Transform every 100 Key Frames into Thousands of Labeled Images: Labeled Segmented Image Datasets from Video with ROAR-SAMT and CVAT Integration
Transforming video annotation from tedious manual work to semi-supervised automation, the CVAT Instance Segmentation Tracker leverages cutting-edge technology from OpenCV and SAM-Track to enable tracking of segmented objects across video frames. By integrating with CVAT and utilizing SAM-Track's real-time segmentation capabilities, this tool accelerates the creation of labeled datasets from videos, enhancing efficiency and accuracy in object detection training. Ideal for teams needing to scale their annotation processes, it empowers users to automate the creation of thousands of labeled images from a small set of human labeled key frames.

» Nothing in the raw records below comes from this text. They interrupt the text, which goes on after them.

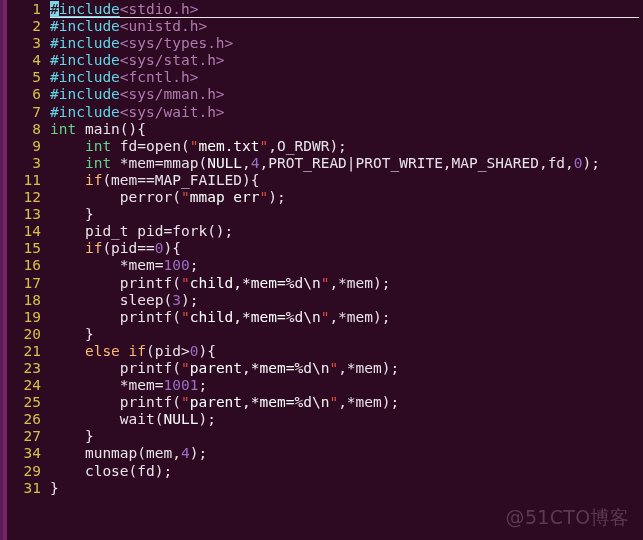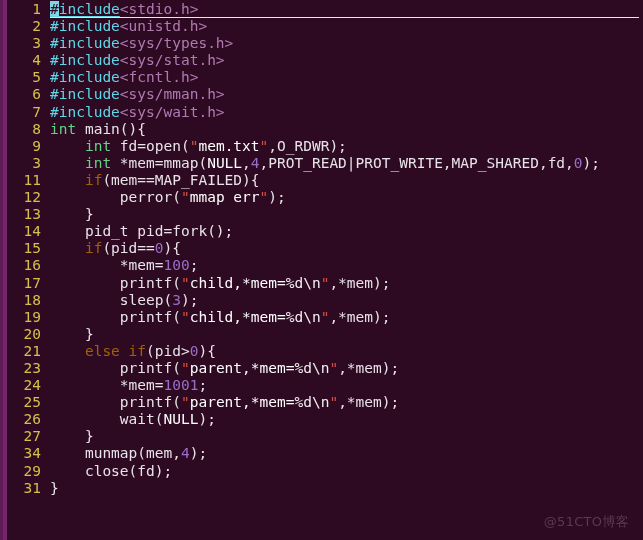--- a/index.html
+++ b/index.html
@@ -78,7 +78,7 @@
   .t-pre    { color: #5fd7e7; }          
   .t-hdr    { color: #b07ab0; }          
   .t-type   { color: #63d38a; }          
-  .t-kw     { color: #a16207; }          
+  .t-kw     { color: #fdba74; }          
   .t-plain  { color: #e8e3e8; text-align: center; }
   .t-num    { color: #9b6ec8; }
   .t-str    { color: #ffffff; }

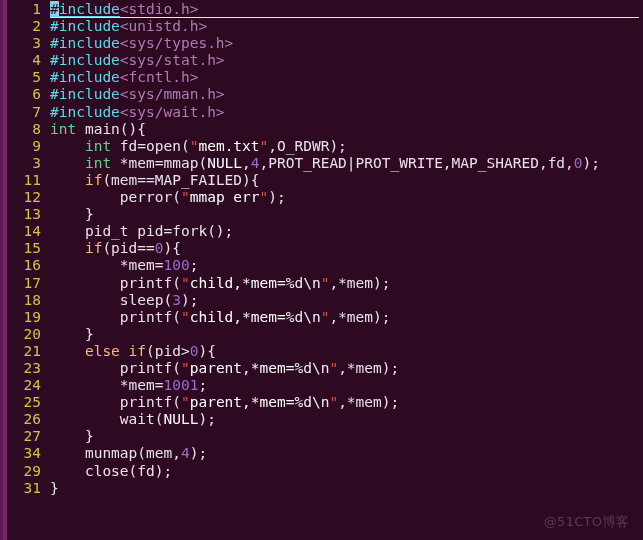--- a/index.html
+++ b/index.html
@@ -100,7 +100,7 @@
     bottom: 9px;
     color: #5b3a50;
     font-family: "DejaVu Sans", "Liberation Sans", sans-serif;
-    font-size: 13px;
+    font-size: 19px;
     letter-spacing: 0.3px;
     user-select: none;
   }

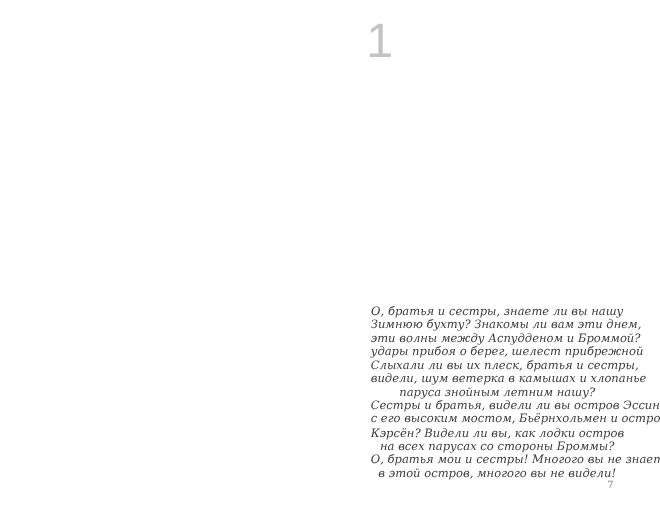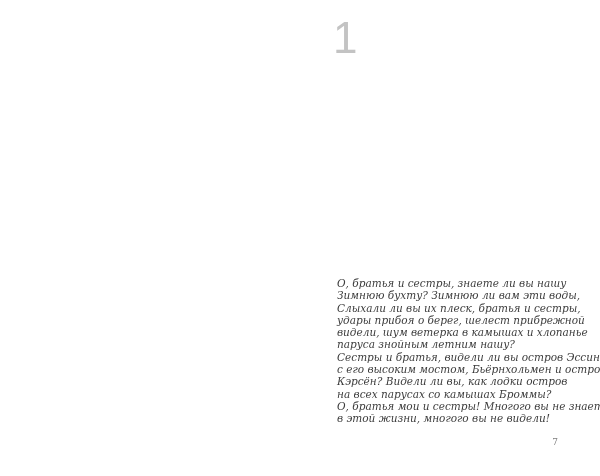--- a/index.html
+++ b/index.html
@@ -37,6 +37,7 @@
   }
   .text-line {
     height: 12.3px;
+    text-align: center;
   }
   .page-number {
     position: absolute;

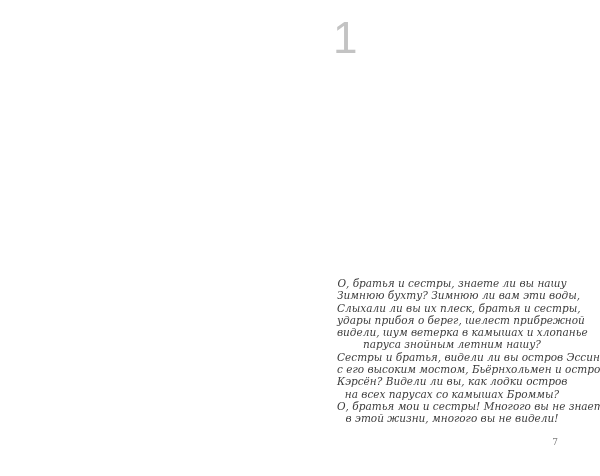--- a/index.html
+++ b/index.html
@@ -58,7 +58,7 @@
 
   <div class="text-block" style="color: rgb(60, 60, 60);">
       <div class="text-line">О, братья и сестры, знаете ли вы нашу</div>
-      <div class="text-line">Зимнюю бухту? Зимнюю ли вам эти воды,</div>
+      <div class="text-line">Зимнюю бухту? Знакомы ли вам эти днем,</div>
       <div class="text-line">Слыхали ли вы их плеск, братья и сестры,</div>
       <div class="text-line">удары прибоя о берег, шелест прибрежной</div>
       <div class="text-line">видели, шум ветерка в камышах и хлопанье</div>

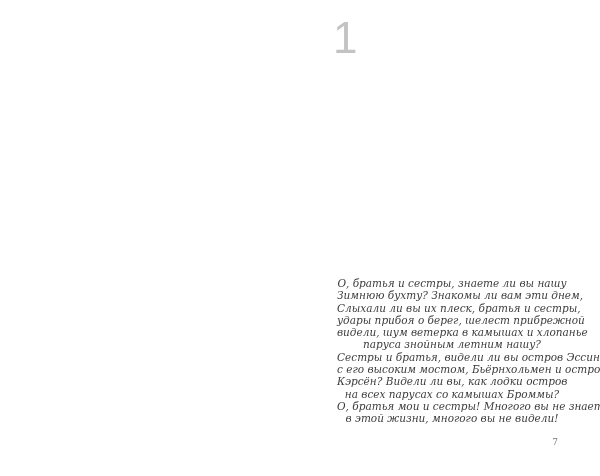--- a/index.html
+++ b/index.html
@@ -59,6 +59,7 @@
   <div class="text-block" style="color: rgb(60, 60, 60);">
       <div class="text-line">О, братья и сестры, знаете ли вы нашу</div>
       <div class="text-line">Зимнюю бухту? Знакомы ли вам эти днем,</div>
+      <div class="text-line">эти волны между Аспудденом и Броммой?</div>
       <div class="text-line">Слыхали ли вы их плеск, братья и сестры,</div>
       <div class="text-line">удары прибоя о берег, шелест прибрежной</div>
       <div class="text-line">видели, шум ветерка в камышах и хлопанье</div>

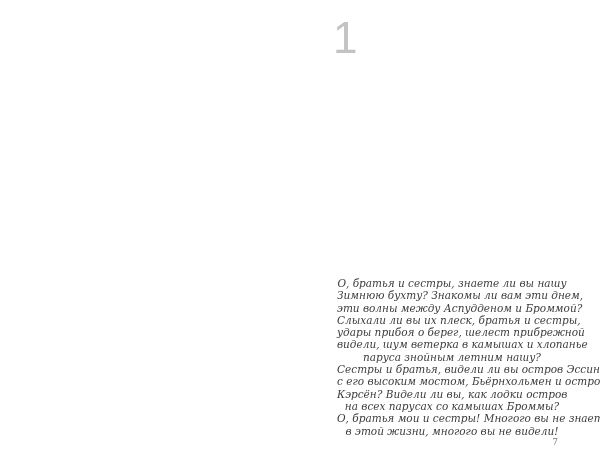--- a/index.html
+++ b/index.html
@@ -60,8 +60,8 @@
       <div class="text-line">О, братья и сестры, знаете ли вы нашу</div>
       <div class="text-line">Зимнюю бухту? Знакомы ли вам эти днем,</div>
       <div class="text-line">эти волны между Аспудденом и Броммой?</div>
+      <div class="text-line">удары прибоя о берег, шелест прибрежной</div>
       <div class="text-line">Слыхали ли вы их плеск, братья и сестры,</div>
-      <div class="text-line">удары прибоя о берег, шелест прибрежной</div>
       <div class="text-line">видели, шум ветерка в камышах и хлопанье</div>
       <div class="text-line">паруса знойным летним нашу?</div>
       <div class="text-line">Сестры и братья, видели ли вы остров Эссинген,</div>

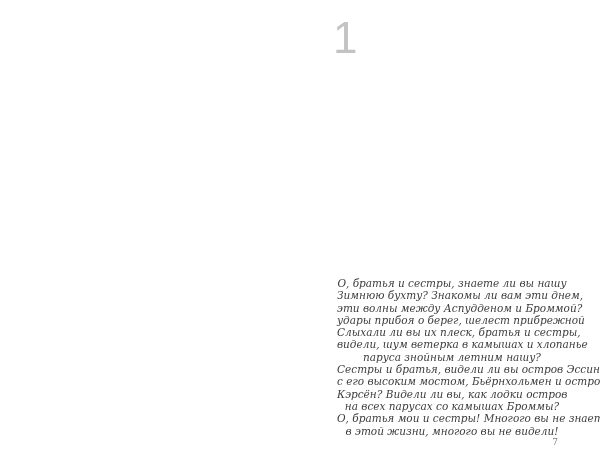--- a/index.html
+++ b/index.html
@@ -67,7 +67,7 @@
       <div class="text-line">Сестры и братья, видели ли вы остров Эссинген,</div>
       <div class="text-line">с его высоким мостом, Бьёрнхольмен и остров</div>
       <div class="text-line">Кэрсён? Видели ли вы, как лодки остров</div>
-      <div class="text-line">на всех парусах со камышах Броммы?</div>
+      <div class="text-line">на всех парусах со стороны Броммы?</div>
       <div class="text-line">О, братья мои и сестры! Многого вы не знаете</div>
       <div class="text-line">в этой жизни, многого вы не видели!</div>
     </div>

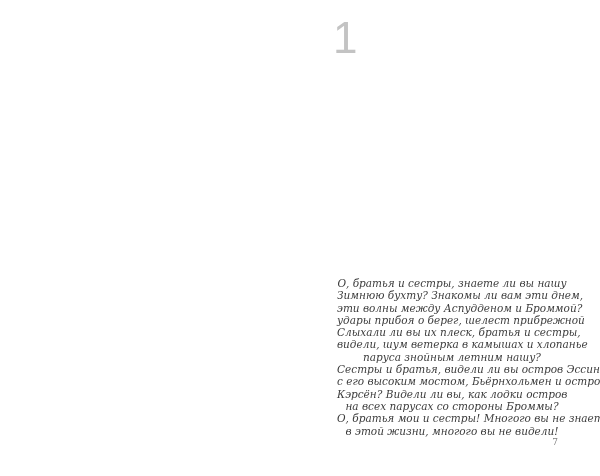--- a/index.html
+++ b/index.html
@@ -69,7 +69,7 @@
       <div class="text-line">Кэрсён? Видели ли вы, как лодки остров</div>
       <div class="text-line">на всех парусах со стороны Броммы?</div>
       <div class="text-line">О, братья мои и сестры! Многого вы не знаете</div>
-      <div class="text-line">в этой жизни, многого вы не видели!</div>
+      <div class="text-line">в этой остров, многого вы не видели!</div>
     </div>
 
   <div class="page-number" style="color: rgb(125, 125, 125);">7</div>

Jump to running the server
OpenCV’s Computer Vision Annotation Tool (https://github.com/opencv/cvat) is an annotation tool that has recently been updated to use Facebook Research’s Segment-Anything-Model (https://github.com/facebookresearch/segment-anything) allows for high quality segmentations to be produced on any given image uploaded into CVAT, including frames of videos, but only allows for single frame annotations. In order to produce segmentation masks to label video data, each frame would need to be done by hand. CVAT only supports bounding box trackers out of the box (no pun intended). Recently there has been a paper and repository published called SAM-Track (https://github.com/z-x-yang/Segment-and-Track-Anything) which can track segmentation masks real-time, which is super fast and accurate, to extend Instance Segmentation from images to videos!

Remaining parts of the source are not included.